Medida visa recompor caixa do FGC após escândalo do Banco Master e garantir estabilidade do sistema financeiro
O sistema financeiro brasileiro enfrenta um momento de ajuste significativo após o escândalo envolvendo o Banco Master. Para recompor o caixa do Fundo Garantidor de Créditos (FGC), os bancos brasileiros vão antecipar o repasse de R$ 32,5 bilhões ao fundo no próximo dia 25 de março. Essa medida, que antecipa contribuições previstas para os próximos cinco anos, é uma resposta direta à necessidade de fortalecer a solidez patrimonial do FGC e garantir sua capacidade de honrar compromissos com investidores e correntistas.
Contexto: O impacto do caso Master
O FGC atua como uma espécie de seguro para investidores e correntistas, cobrindo depósitos e investimentos em instituições financeiras sob intervenção ou liquidação pelo Banco Central. Com a liquidação extrajudicial do Banco Master e de outras instituições ligadas ao conglomerado, o fundo foi obrigado a desembolsar valores bilionários. Só para os clientes do Master, o FGC prevê reembolsar R$ 40,6 bilhões, incluindo aportes em CDBs. Outros R$ 6,3 bilhões serão destinados aos credores do Will Bank, braço digital do Master, e mais R$ 4,9 bilhões para os credores do Banco Pleno, ligado a ex-sócios do grupo.
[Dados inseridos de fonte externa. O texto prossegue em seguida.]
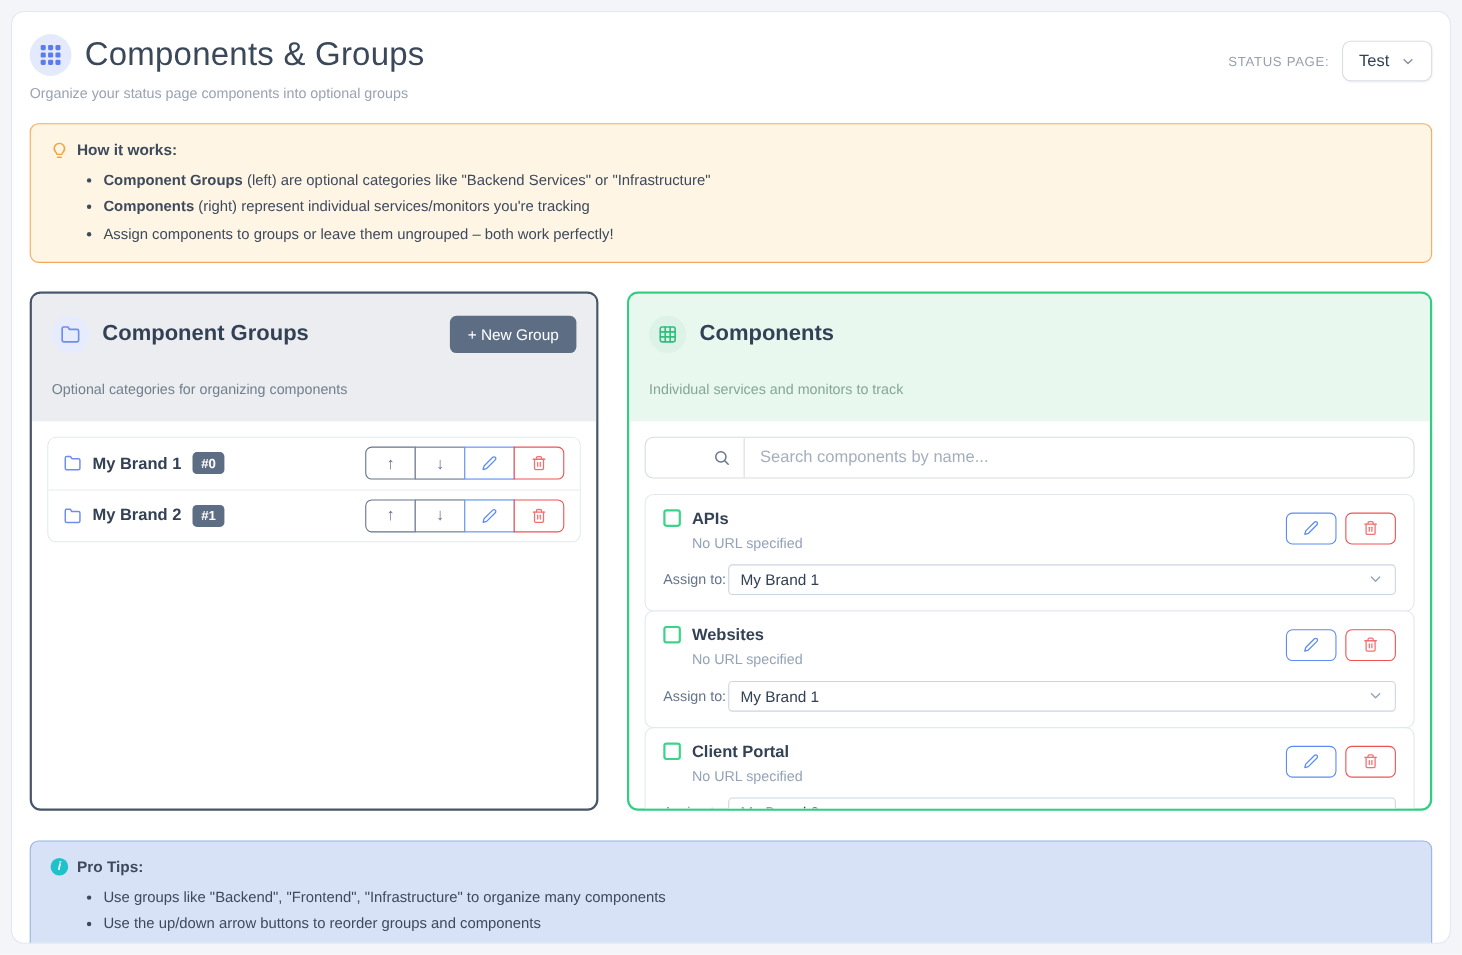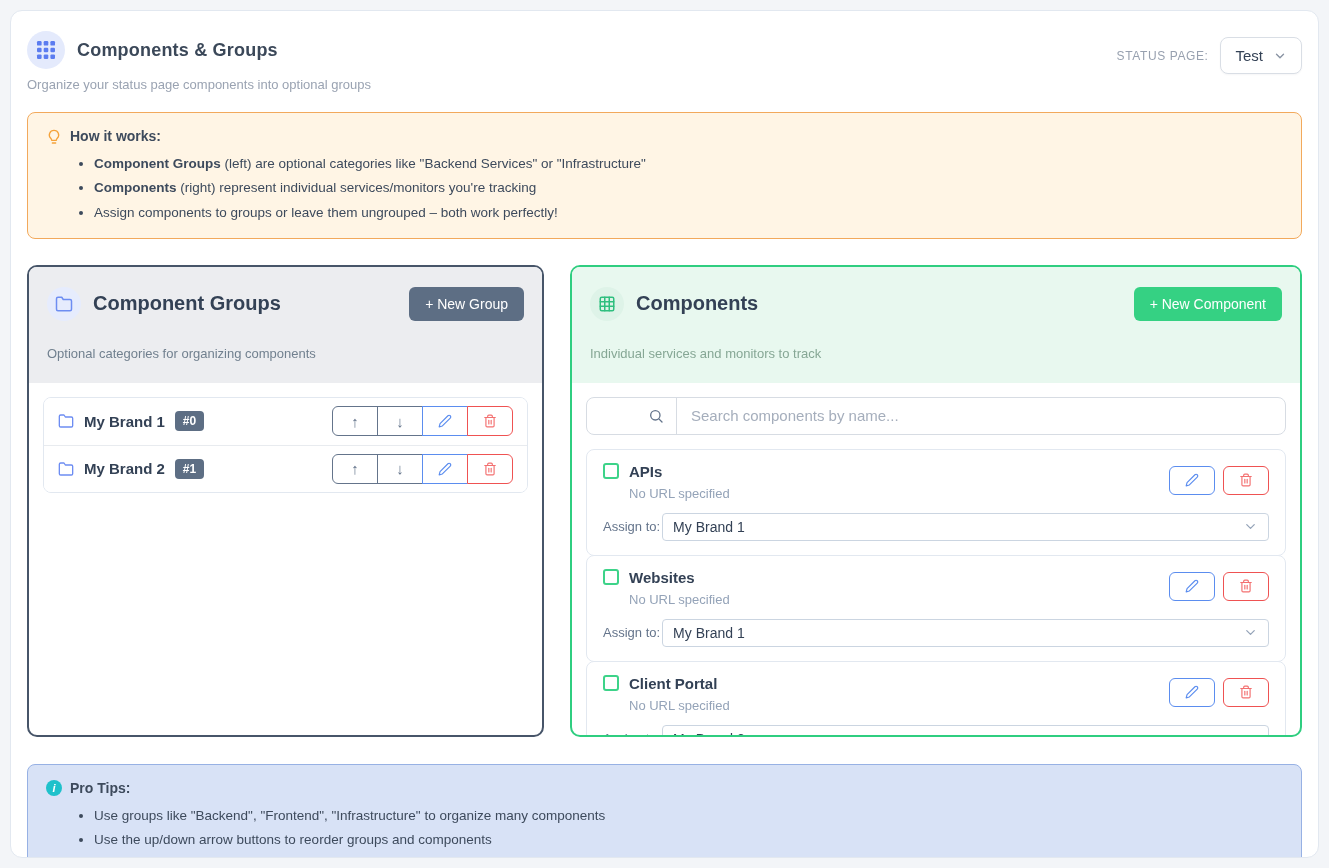"Components & Groups" .page-title { font-size: 18px -> 30px; font-weight: 700 -> 400 }
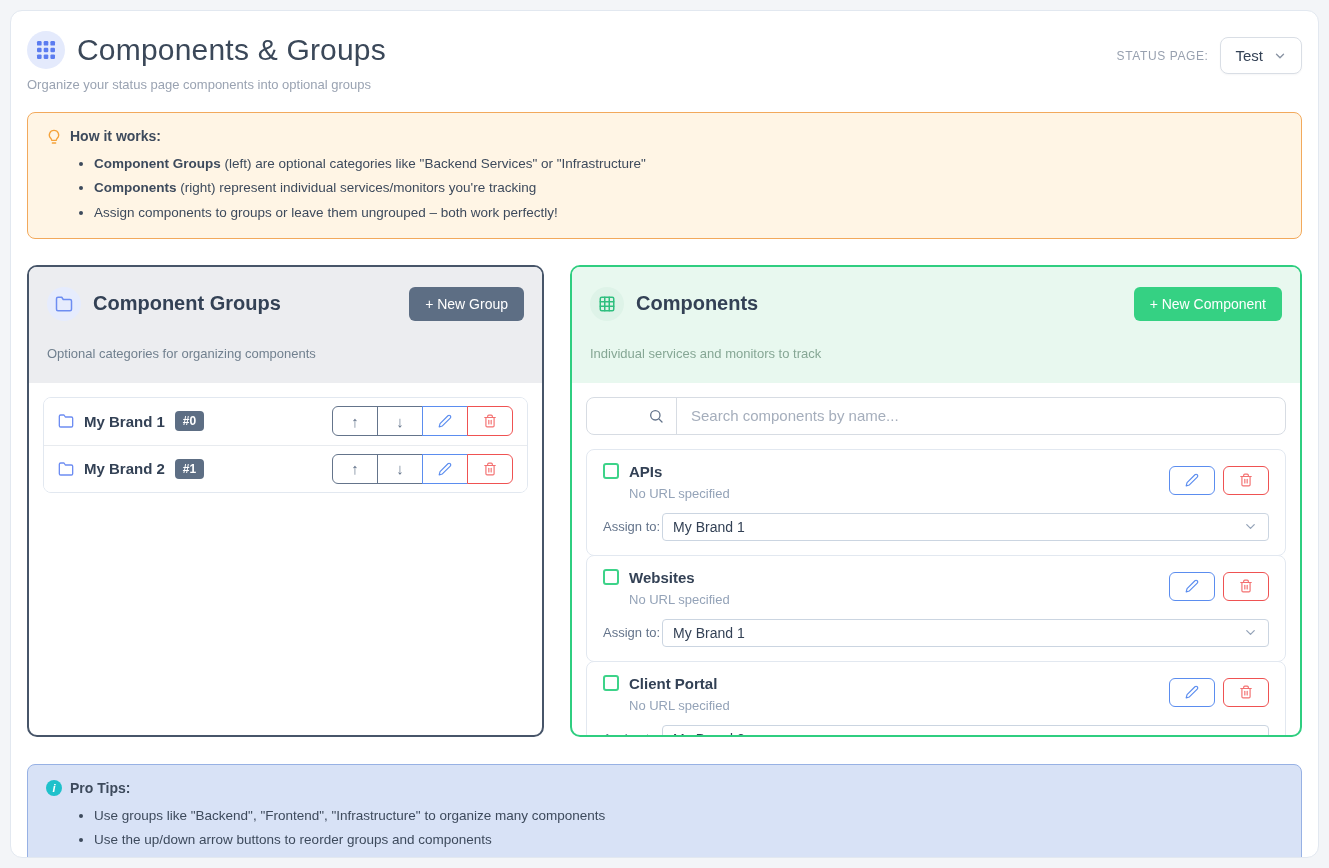"+ New Component" button.btn { html: <button>+ New Component</button> -> none }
No total, os reembolsos devem alcançar cerca de R$ 52 bilhões, consumindo quase metade da liquidez do FGC, que era de R$ 121 bilhões ao final do primeiro semestre de 2025.
Como os bancos vão arcar com a conta
O FGC é financiado exclusivamente pelas instituições financeiras associadas, sem uso de recursos públicos. Para recompor o caixa, foi articulada a antecipação das contribuições dos bancos, que somam 187 instituições, entre bancos tradicionais e fintechs. Os grandes bancos, como Itaú, Bradesco, Banco do Brasil e Caixa Econômica Federal, responderão pela maior parte do valor, já que a contribuição é proporcional à base de clientes e aos recursos elegíveis à cobertura do FGC. Projeções de mercado indicam que o Itaú deve repassar mais de R$ 8 bilhões, o Bradesco cerca de R$ 7 bilhões, enquanto Banco do Brasil e Caixa terão impacto contábil imediato de aproximadamente R$ 5 bilhões cada.
Mitigação do impacto no balanço dos bancos
Apesar do volume expressivo, o impacto no balanço das instituições deve ser limitado. O Banco Central autorizou que os bancos deduzam essas contribuições dos depósitos compulsórios, ou seja, dos recursos que precisam ser mantidos retidos junto ao BC para garantir a estabilidade do sistema financeiro. Essa flexibilização pode liberar até R$ 30 bilhões em 2026, aliviando a pressão sobre o caixa dos bancos e mantendo o equilíbrio do sistema.